Meet Chad
Post 2 of 5 — How our team is learning to work differently
In the last post I told you that the work itself is changing — that AI is quietly redefining what an accountant actually does in 2026. This post is about what we did inside our firm to help our team handle that change.
And it starts with a custom GPT my team has nicknamed Chad.
Why Chad exists
When we started seriously deploying AI tools at the firm, I knew the hardest part was not going to be picking the software. It was going to be helping a team of experienced accountants — people who are excellent at what they do — let go of habits they had spent ten or fifteen or twenty years building.
Habits like opening Excel and and creating a pivotal table when the AI could have done that better (and faster). Habits like Googling a formula when a five-second conversation would have written and explained the formula and built the spreadsheet too (and then suggested further changes you may also be thinking about). Habits like staring at a blank page for an hour when an AI-assisted first draft would let you start the actual thinking sooner.

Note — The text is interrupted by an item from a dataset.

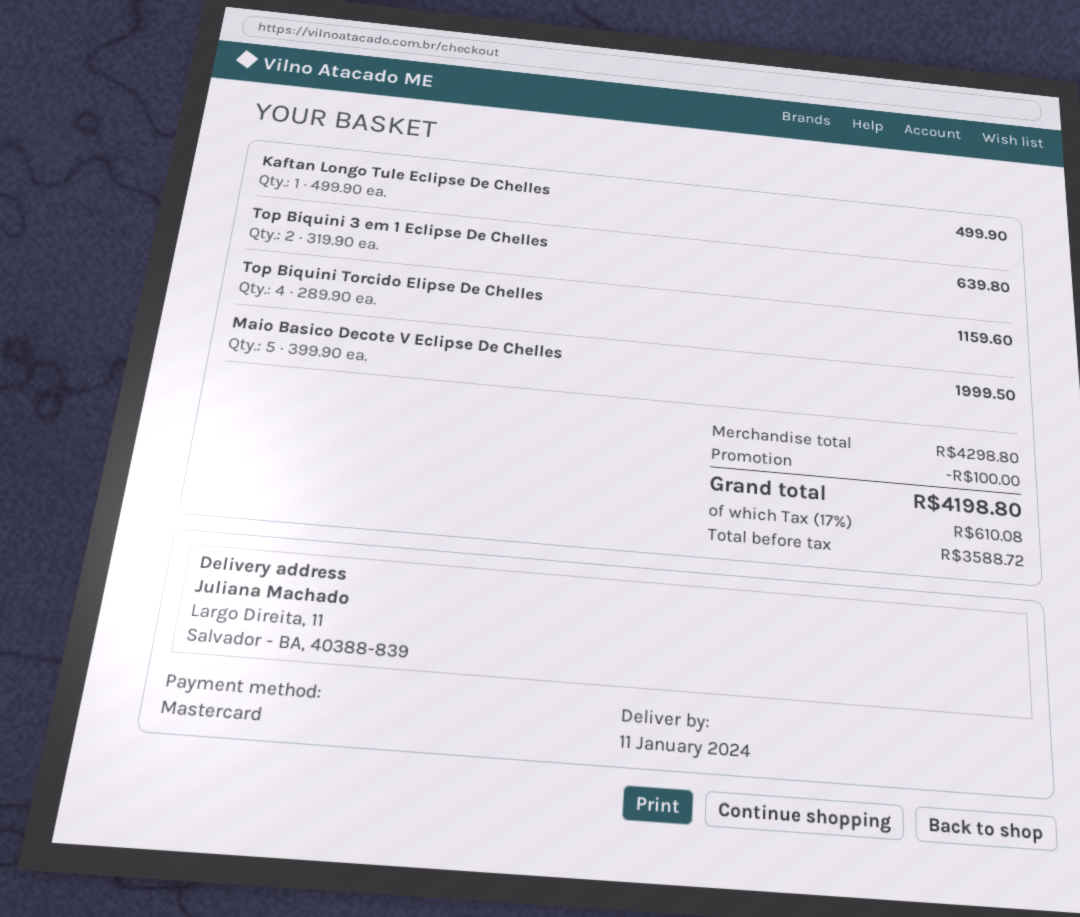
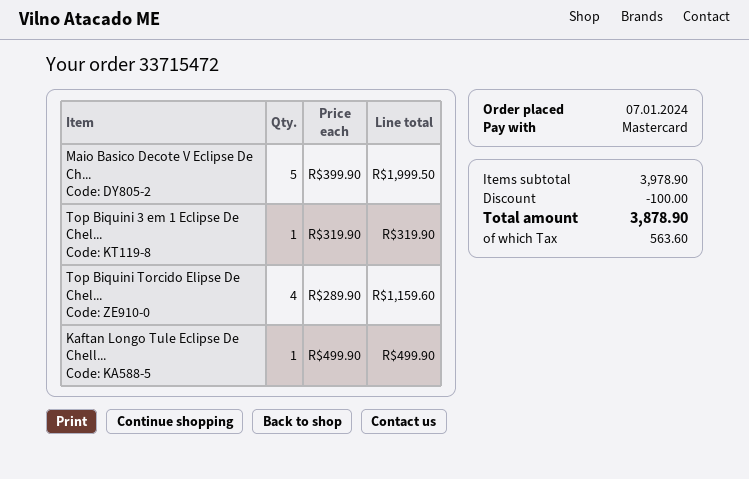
Top Biquini 3 em 1 Eclipse De Chelles: 2 x 319.90 = 639.80 -> 1 x 319.90 = 319.90
subtotal: 4298.80 -> 3978.90
tax: 610.08 -> 563.60
total: 4198.80 -> 3878.90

Breaking those habits takes practice, and practice requires a safe place. So we built one. Inside ChatGPT for Business, we created a custom GPT we call the AI Learning Lab. Somewhere along the way the team started calling him Chad. The name stuck.

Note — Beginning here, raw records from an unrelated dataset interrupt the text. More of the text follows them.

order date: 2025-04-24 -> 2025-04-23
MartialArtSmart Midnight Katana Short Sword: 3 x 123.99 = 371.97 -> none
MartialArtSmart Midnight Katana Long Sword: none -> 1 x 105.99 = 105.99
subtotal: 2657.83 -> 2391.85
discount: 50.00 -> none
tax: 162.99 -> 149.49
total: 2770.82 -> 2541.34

What working with Chad actually looks like
Chad is not magic. He is, essentially, a structured space inside our enterprise ChatGPT account where the team can practice. Practice writing better prompts. Practice asking AI to draft a memo. Practice having it produce a first-pass analysis they can then improve. Practice asking it to flag where it is uncertain so they can pay closer attention to those parts.

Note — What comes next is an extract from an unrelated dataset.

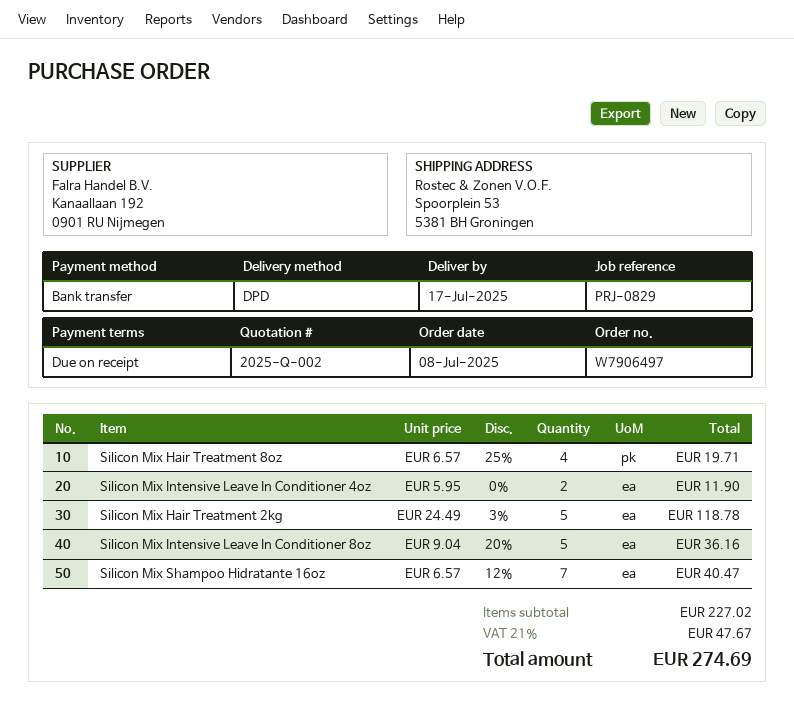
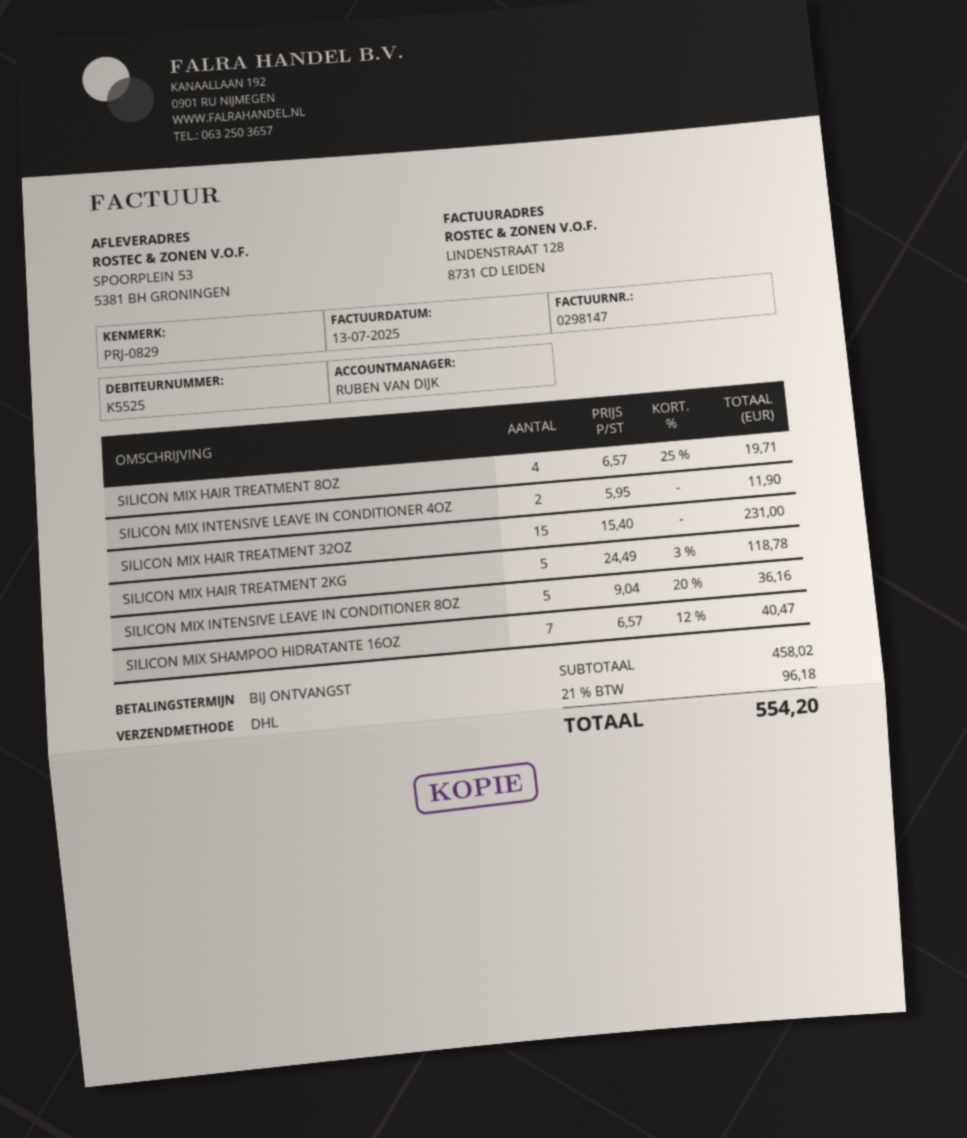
shipping method: DPD -> DHL
SILICON MIX HAIR TREATMENT 32OZ: none -> 15 x 15.40 = 231.00
subtotal: 227.02 -> 458.02
tax: 21% = 47.67 -> 21% = 96.18
total: 274.69 -> 554.20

The point of Chad is not that he produces work product that goes to you. He does not. The point of Chad is that the people on my team who do produce your work product spend time with him every week, getting fluent in a new way of working. By the time their fingers are on your file, the AI assistance is happening at a higher level of skill than it would otherwise.
I will be honest about something: this is slow. A change of this magnitude inside a team takes us about eight to twelve months to fully work through, because every person on a team comes along at their own pace. Some of my team adopted Chad enthusiastically in the first weeks. Others have taken longer to trust him. That is fine. It is the same way human change has always worked, and pretending otherwise would just produce a different kind of failure.
What this means for you
You should never see Chad. He is not a client-facing tool, and the work he helps with is internal. But you should feel his effects. You should feel him in the speed at which we get back to you on routine questions. You should feel them in the depth of analysis you get on your monthly package, because the senior on your file did not spend her morning formatting tables. You should feel them in the second-order observations we share — the “by the way, we noticed this trend across your last six months” comments — that come from a team with cognitive room to actually look.
We’re not totally there yet, but Chad is going to help us get there. You hired our firm to think on your behalf. You did not hire us to type. Chad does some of the typing now, so we can do more of the thinking — for you.